Галина Синичкина привела Агату в небольшую комнатку для уборщиц и достала пакет.
– Так, что у нас тут? Бутерброды, яблочки, винегретик. Любишь винегрет? И чай с сахаром, – выставила на стол Галина большой термос. – Будешь? Что-то ты кислая какая-то? Устала с непривычки?
– Есть немного…
– Ничего, втянешься, – подбодрила ее напарница.
– Галя, а ты не знаешь, что-то я слышала о том, что ваш шеф потомок какого-то знатного русского рода?
– А, ну да! – Жуя бутерброд с сыром, Галина другой придвинула к Агате. – Расскажу все, что знаю!
– Очень интересно! – оживилась Агата и впилась зубами в бутерброд, показавшийся очень вкусным после тяжелой физической работы.
– Говорят, что он праправнук графа или князя Берсеньева, еще до революции сбежавшего за границу. У них было богатое имение в Подмосковье.
– А где?
– Ой, дорогая, я не знаю! Зачем мне это? Вроде где-то по Рижскому шоссе в деревне Тихвино или Тихое? В общем, не знаю! Это и неважно!

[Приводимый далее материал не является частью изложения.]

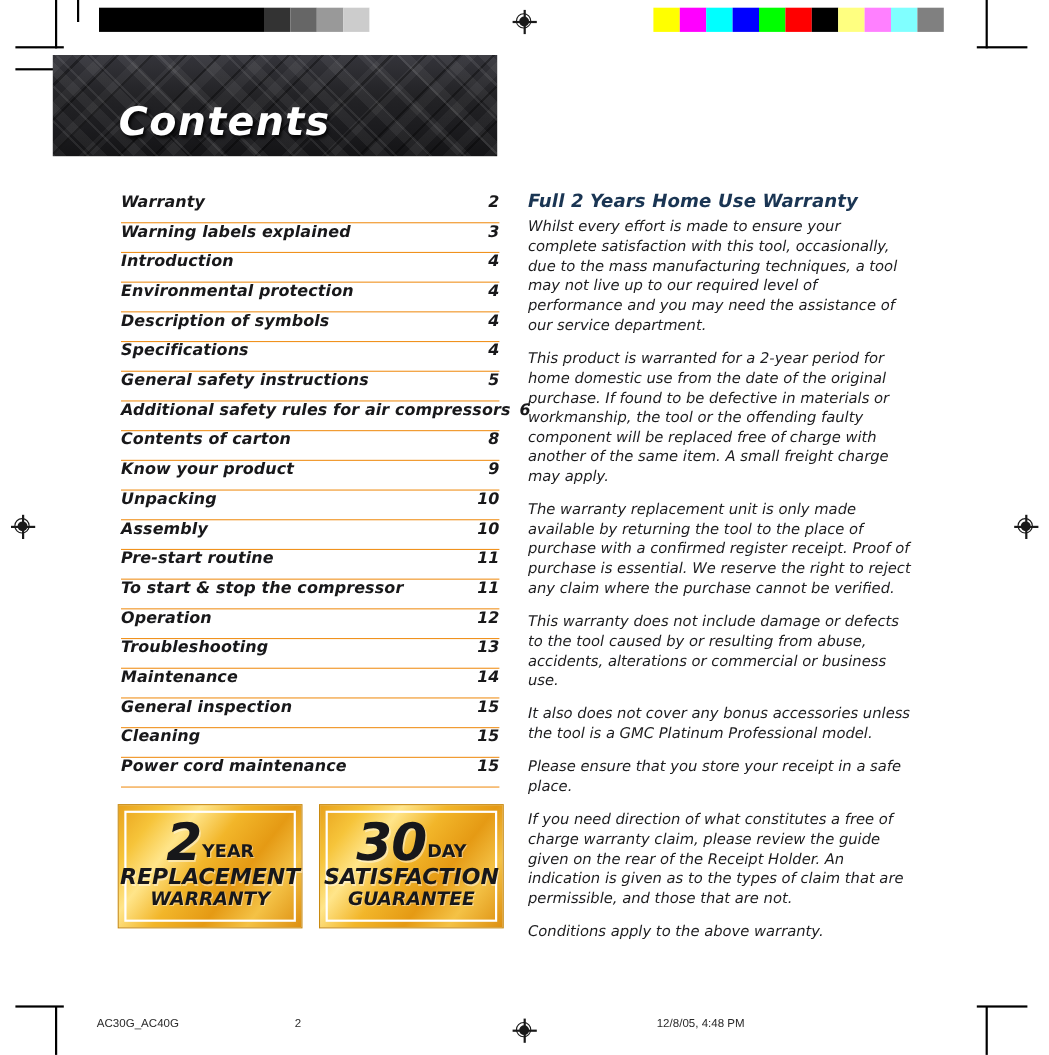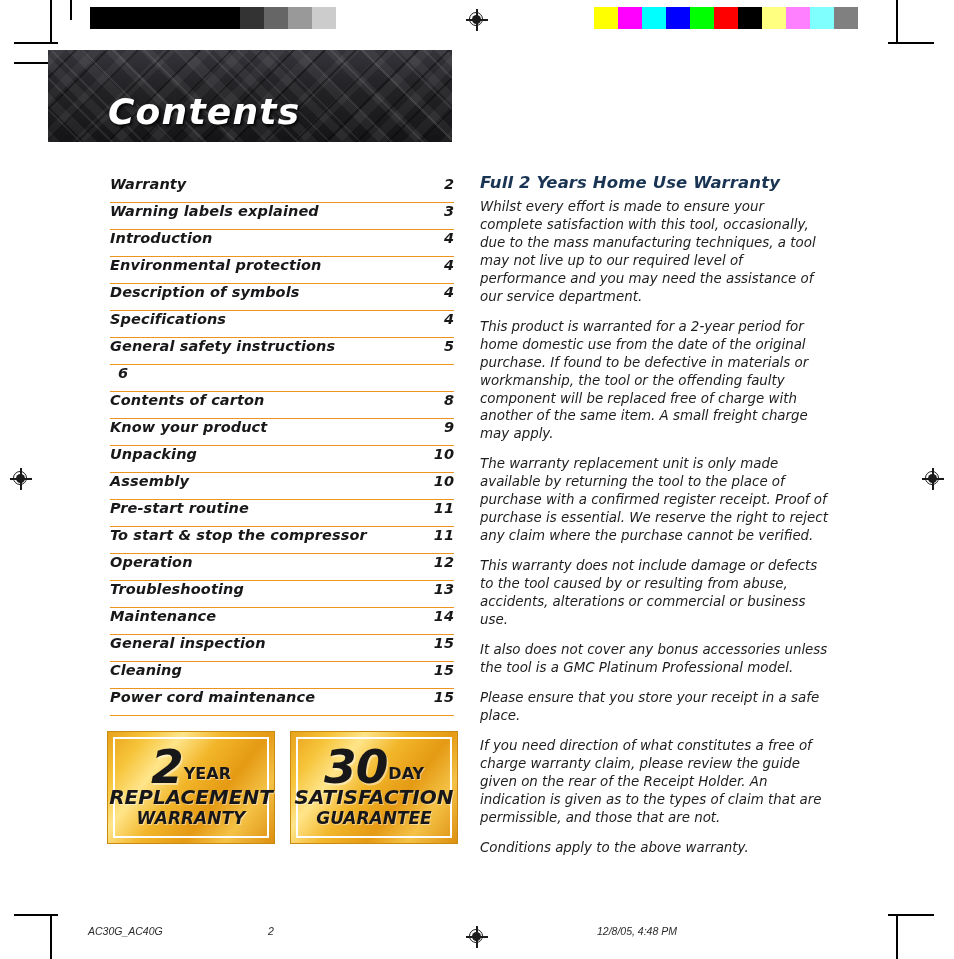--- a/index.html
+++ b/index.html
@@ -235,21 +235,20 @@
     margin: 0 0 12px 0;
   }
 
   
   .footer {
     position: absolute;
     left: 0;
     top: 925px;
     width: 779px;
     height: 20px;
-    font-style: italic;
   }
   .footer-text {
     position: absolute;
     font-family: "Liberation Sans", sans-serif;
     font-size: 10.5px;
     color: #2a2a2a;
     white-space: nowrap;
   }
   .f-doc  { left: 88px; }
   .f-page { left: 268px; }
@@ -349,20 +348,21 @@
       </div>
       <div class="toc-row">
         <span class="toc-title">Specifications</span>
         <span class="toc-page">4</span>
       </div>
       <div class="toc-row">
         <span class="toc-title">General safety instructions</span>
         <span class="toc-page">5</span>
       </div>
       <div class="toc-row">
+        <span class="toc-title">Additional safety rules for air compressors</span>
         <span class="toc-page">6</span>
       </div>
       <div class="toc-row">
         <span class="toc-title">Contents of carton</span>
         <span class="toc-page">8</span>
       </div>
       <div class="toc-row">
         <span class="toc-title">Know your product</span>
         <span class="toc-page">9</span>
       </div>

И вот праправнук вернулся в Россию и хочет вернуть своей семье поместье.
– Родовое гнездо, – задумчиво произнесла Агата.
– Чье гнездо? – не поняла Галина.
– Так говорят: «родовое гнездо».
– Ну да, – облизала пальцы Галя. – Оно, то есть с твоих слов, «гнездо», полностью разграблено и разрушено, но само здание стоит, и от кого-то я слышала, что красивое… Вроде как принадлежит государству это поместье. А я вот чего думаю, – прошептала Галина, озираясь по сторонам, словно кто-то мог поставить «жучки» для прослушивания в подсобку уборщиц. – Зачем Берсеньеву это поместье? Ироды! Миллионеры! Наши душегубы! Мало их били в семнадцатом году! Все им мало! Народ отобрал, значит, это народово! Почему ему еще и поместье должно достаться? С какой стати? Только потому, что оно принадлежало когда-то его прадеду? А сам-то Александр чем его заслужил? Может, мои предки в тюрьме сидели, так я теперь тоже должна в тюрьму идти? Дети за отцов не отвечают! – покачала головой Галя и отхлебнула сразу полстакана чая, потом налила его и Агате. – А уж у нашего шефа все есть! Нечего ему последнее у нашего государства отнимать! Так что я за народ! – Галя допила чай и резко выдохнула.
– Принадлежность государству – понятие растяжимое, – попыталась заступиться за Берсеньева Агата, – лучше, если есть конкретный хозяин, а не абстрактное государство, нет с него никакого спроса. Сама говоришь, что поместье все разорено, что же в него никто деньги не вкладывает? А ваш, то есть наш шеф вложит свой капитал и все там восстановит.
– И что?! – взвилась Галина. – Денег-то ему явно девать некуда, вложить-то он их вложит для себя, любимого! А мы-то, народ, что поимеем? Александр Берсеньев будет возить туда своих баб, устроит публичный дом и будет глумиться над нами. – Галина все больше распалялась.
Агата не понимала, почему Галя так ратует за народ.
– Почему публичный дом? Ты же только что говорила, что он хороший человек.
– Все они хорошие! Вурдалак! Вампир! Видела его лицо и взгляд, от которого все наши девки с ума посходили? Жлобы! Сам как сыр в масле, а мы тут туалеты за ним моем! Хозяева жизни, мать их! Повыползали из-за границ! – жутким голосом закричала Галина Синичкина.
Агата подавилась бутербродом и схватила стакан с чаем… Может, у Агаты каждый раз затуманивались мозги, когда речь заходила об Александре Берсеньеве? Но только сделав пару-тройку больших глотков чая, Агата поняла, что это крепкий коньяк. Она закашлялась и, открыв рот, смотрела на Галю вытаращенными глазами. Галина с лицом цвета вареной свеклы раскатисто рассмеялась.
– Как тебе мой чаек?! Ничего, да? Я его любовно так называю, по цвету-то не отличишь, на работе пить нельзя, но, как говорится, если очень хочется, то можно.
– Боже мой, зачем? Почему мне не сказали? У меня все перед глазами поплыло, – наконец-то пришла в себя Агата.
– Ничего, за знакомство, – отмахнулась Галина и захрустела огурцом.